Epistemic status: open question
How does truth interact in finding happiness?
Are the ancient philosophers ways of finding peace based on deception? What do rationalists have to say about this? Are morals and rules that don't entirely apply through all situations wrong?
I will be openly thinking about this here.
Eliezer Yudkowsky on acceptance:
But this is not how decision theory works—the “rational” strategy adapts to the other players’ strategies, it does not depend on the other players being rational. If a rational agent believes the other players are irrational then it takes that expectation into account in maximizing expected utility. Van Vogt got this one right: his rationalist protagonists are formidable from accepting reality swiftly and adapting to it swiftly, without reluctance or attachment.
Self-handicapping (hat-tip Yvain) is when people who have been made aware of their own incompetence or probable future failure, deliberately impose handicaps on themselves—on the standard model, in order to give themselves an excuse for failure. To make sure they had an excuse, subjects reduced preparation times for athletic events, studied less, exerted less effort, gave opponents an advantage, lowered their own expectations, even took a drug they had been told was performance-inhibiting...
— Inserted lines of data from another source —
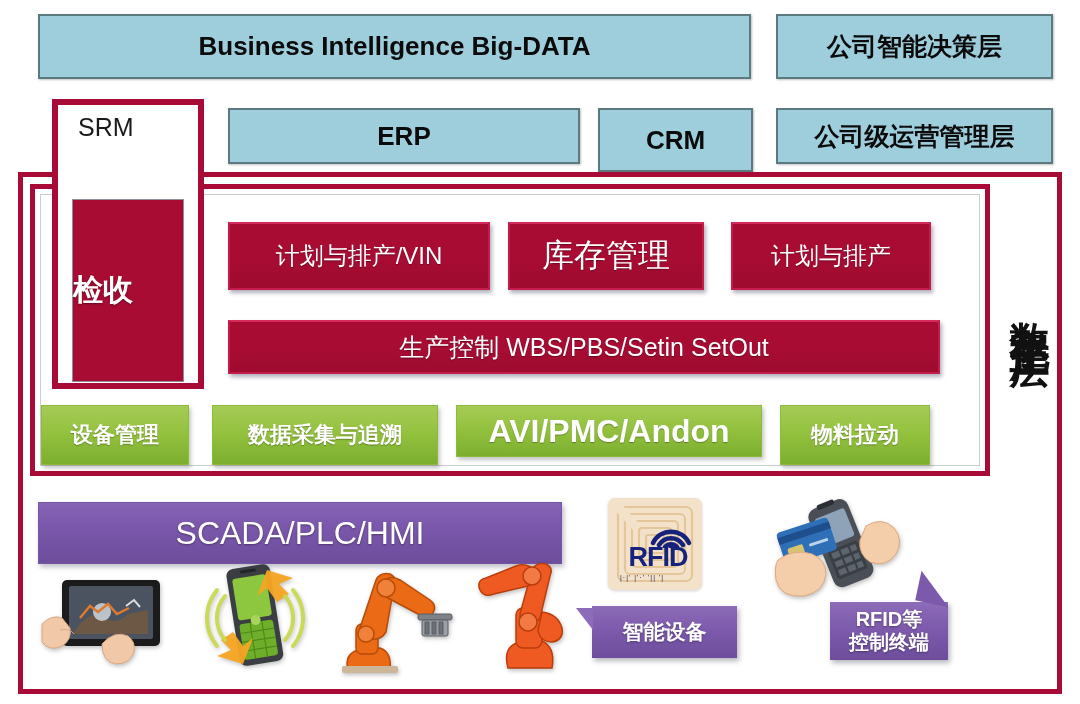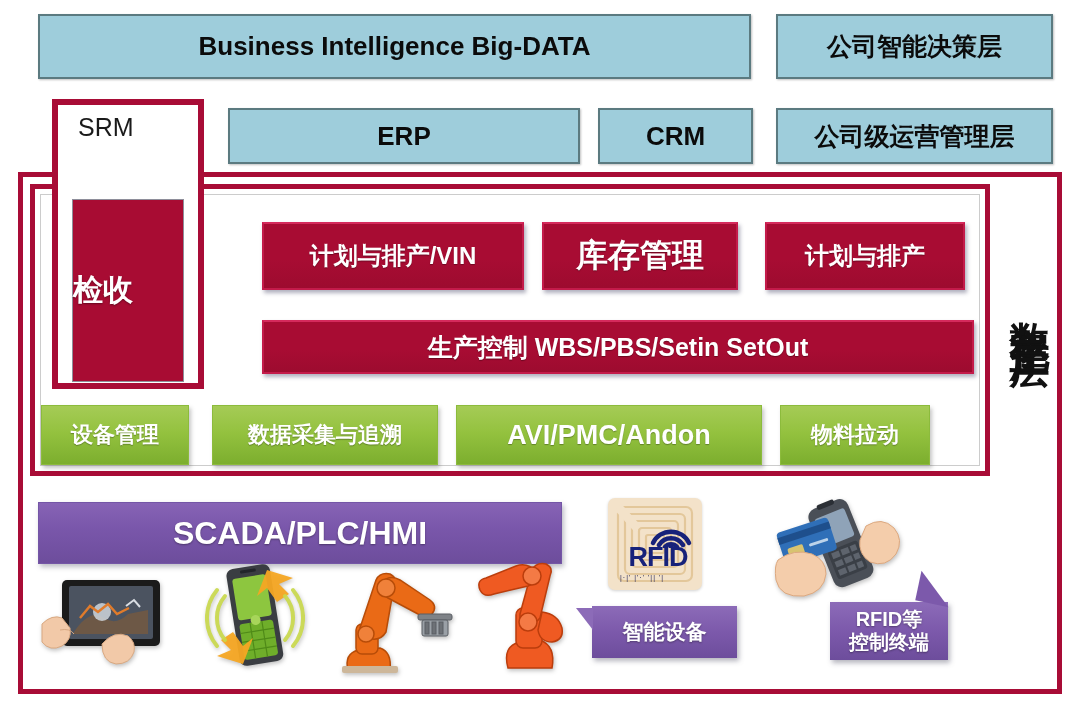"CRM" div.box { height: 56px -> 64px }
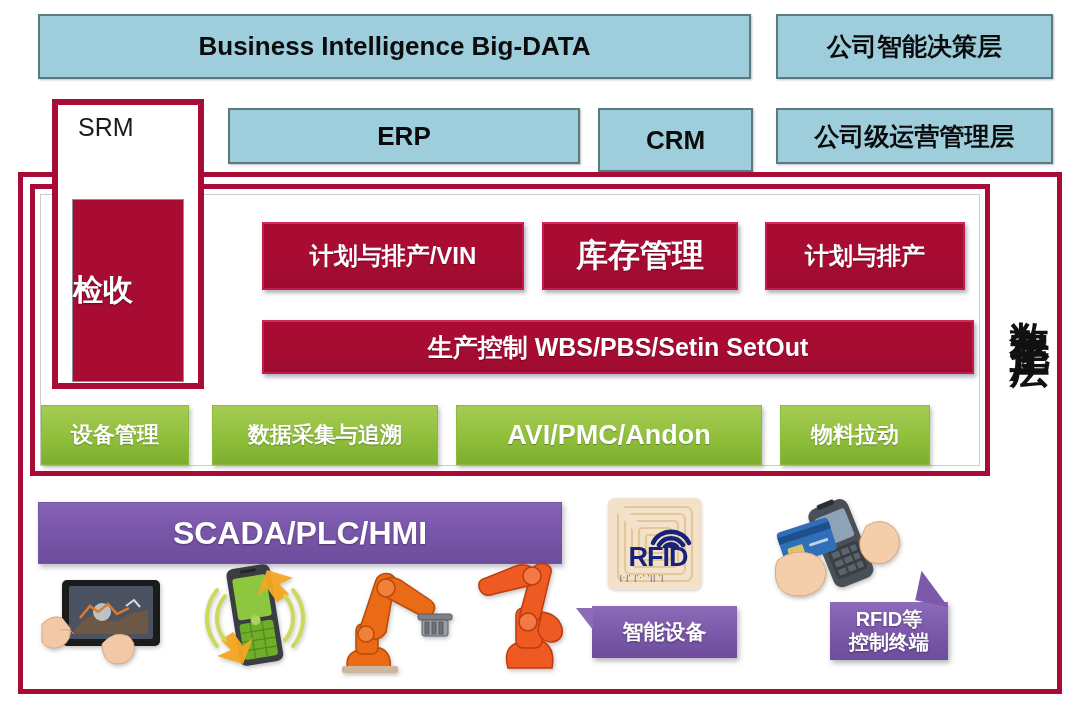"计划与排产/VIN" .crimson { font-weight: bold -> normal; margin-left: 34px -> none }
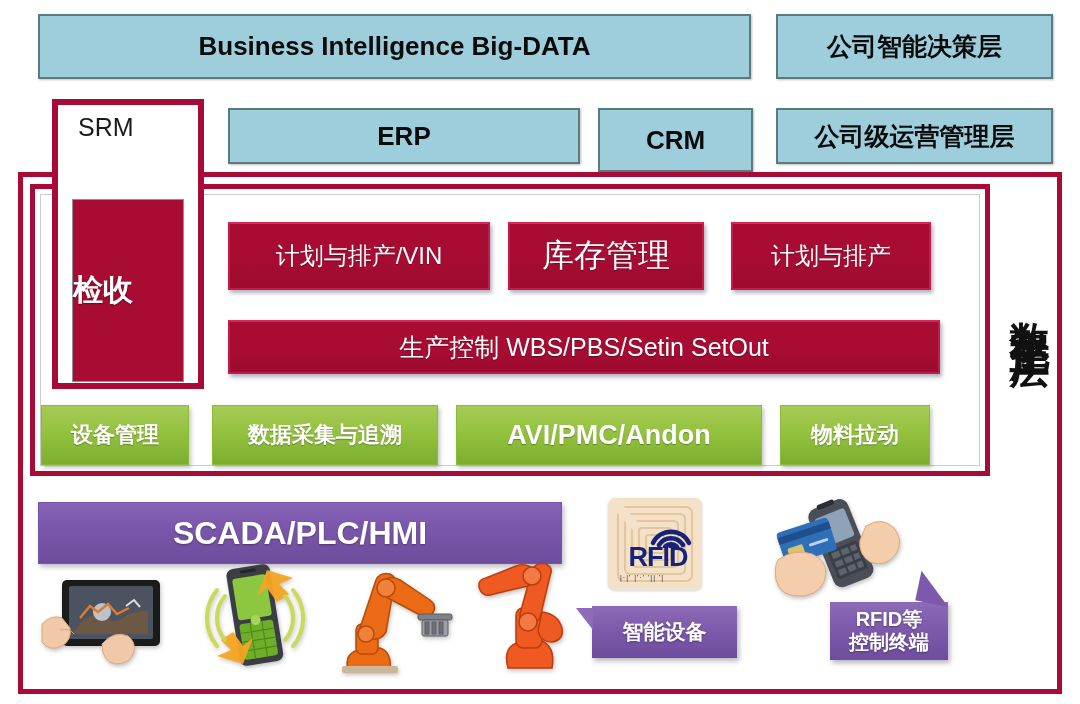"AVI/PMC/Andon" div.box { font-size: 27px -> 32px; height: 60px -> 52px }
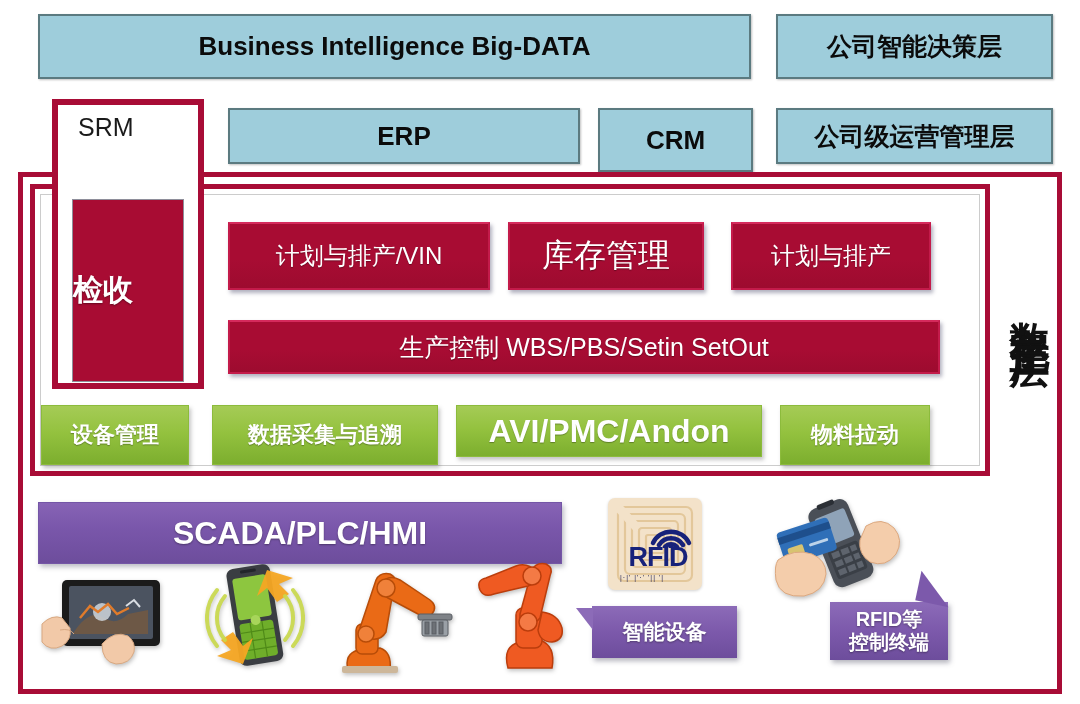"SCADA/PLC/HMI" .purple { font-weight: bold -> normal }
So you can see how much people value having an excuse—how much they’ll pay to make sure they have something outside themselves to blame, in case of failure. And this is a need which many belief systems fill—they provide an excuse.
In the same sense, I would suggest that a baby with your genes, born into a universe entirely fair, would by now be such a different person that as to be nowhere close to “you”, your point in Platonic person-space. You are defined by the particular unfair challenges that you face; and the test of your existence is how well you do with them.
From within that project—what good does a sense of violated entitlement do? At all? Ever? What good does it do to tell ourselves that we did everything right and deserved better, and that someone or something else is to blame? Is that the key thing we need to change, to do better next time?
Immediate adaptation to the realities of the situation! Followed by winning!
(How true and valid are these?)
Letting yourself feel your emotions makes you feel important.
Lessons should stop the emotions from generating in the first place, but if you are already feeling you shouldn't try to use the lessons to supress the emotions because you will fail and be incentivised by yourself (and by fear of being low-status and weak) to lie to yourself to say you're doing a good job of not feeling the emotion, and they will fester.